### PROBLEM REQUIREMENTS:
In the data below, which lines hold "headline"? Copy every one.

Top of MATERIAL FOR THIS EXERCISE

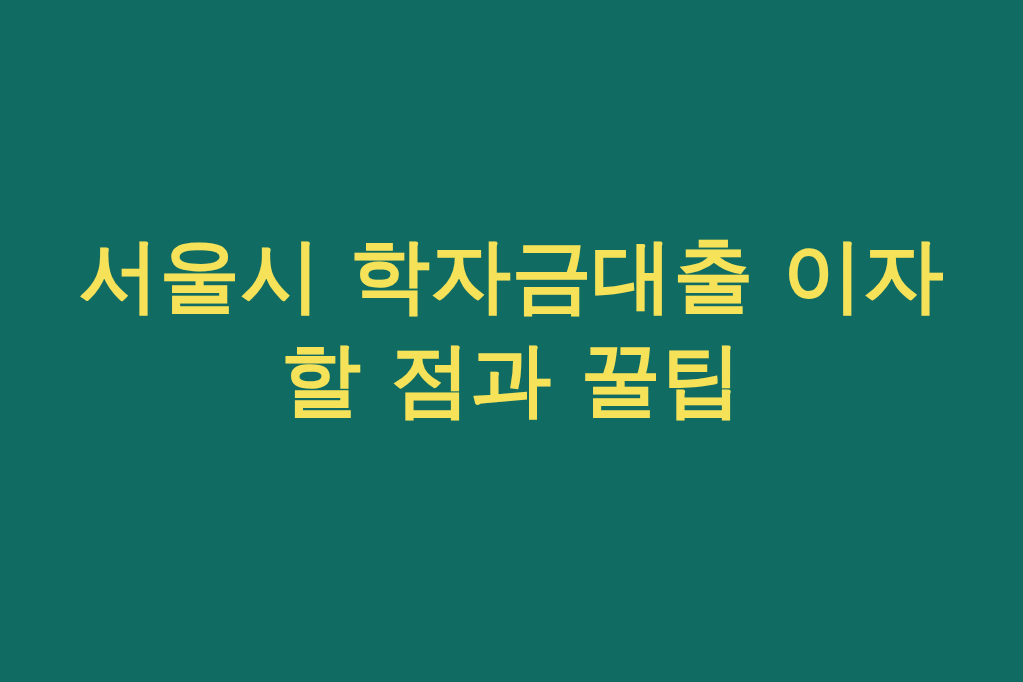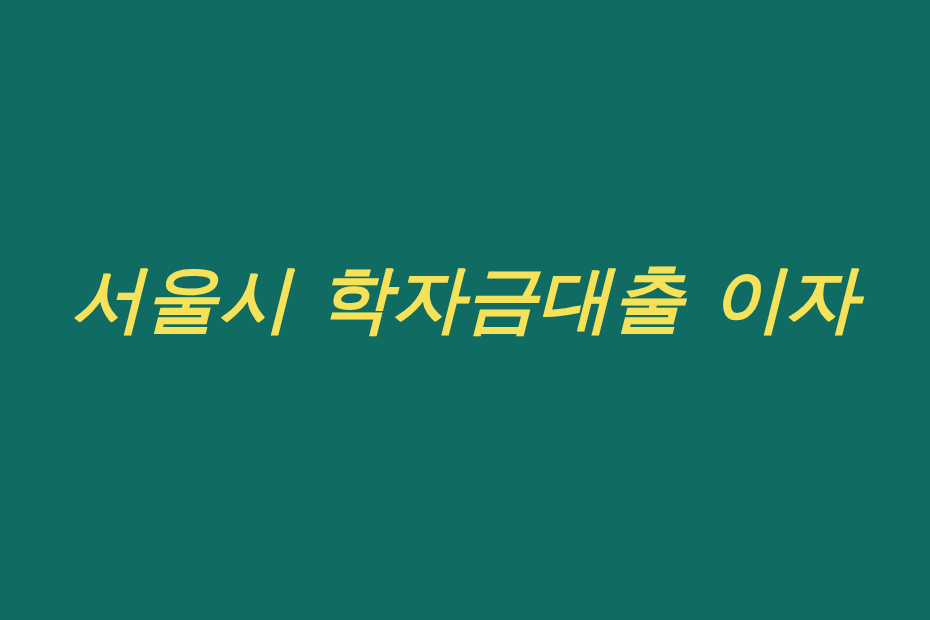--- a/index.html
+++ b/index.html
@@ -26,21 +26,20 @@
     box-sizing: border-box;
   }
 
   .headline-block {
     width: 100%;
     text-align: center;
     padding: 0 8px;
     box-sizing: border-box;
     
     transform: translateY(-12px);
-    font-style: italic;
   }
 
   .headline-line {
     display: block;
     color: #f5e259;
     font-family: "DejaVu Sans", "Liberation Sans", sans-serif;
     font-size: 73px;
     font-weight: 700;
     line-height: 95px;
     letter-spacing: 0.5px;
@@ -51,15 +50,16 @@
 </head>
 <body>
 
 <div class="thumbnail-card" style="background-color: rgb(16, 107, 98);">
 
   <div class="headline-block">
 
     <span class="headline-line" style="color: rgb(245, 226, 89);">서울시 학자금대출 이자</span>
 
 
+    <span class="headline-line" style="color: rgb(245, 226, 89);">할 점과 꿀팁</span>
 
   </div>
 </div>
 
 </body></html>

Bottom of MATERIAL FOR THIS EXERCISE

### PROBLEM SOLUTION:
   .headline-block {
   .headline-line {
   <div class="headline-block">
     <span class="headline-line" style="color: rgb(245, 226, 89);">서울시 학자금대출 이자</span>
+    <span class="headline-line" style="color: rgb(245, 226, 89);">할 점과 꿀팁</span>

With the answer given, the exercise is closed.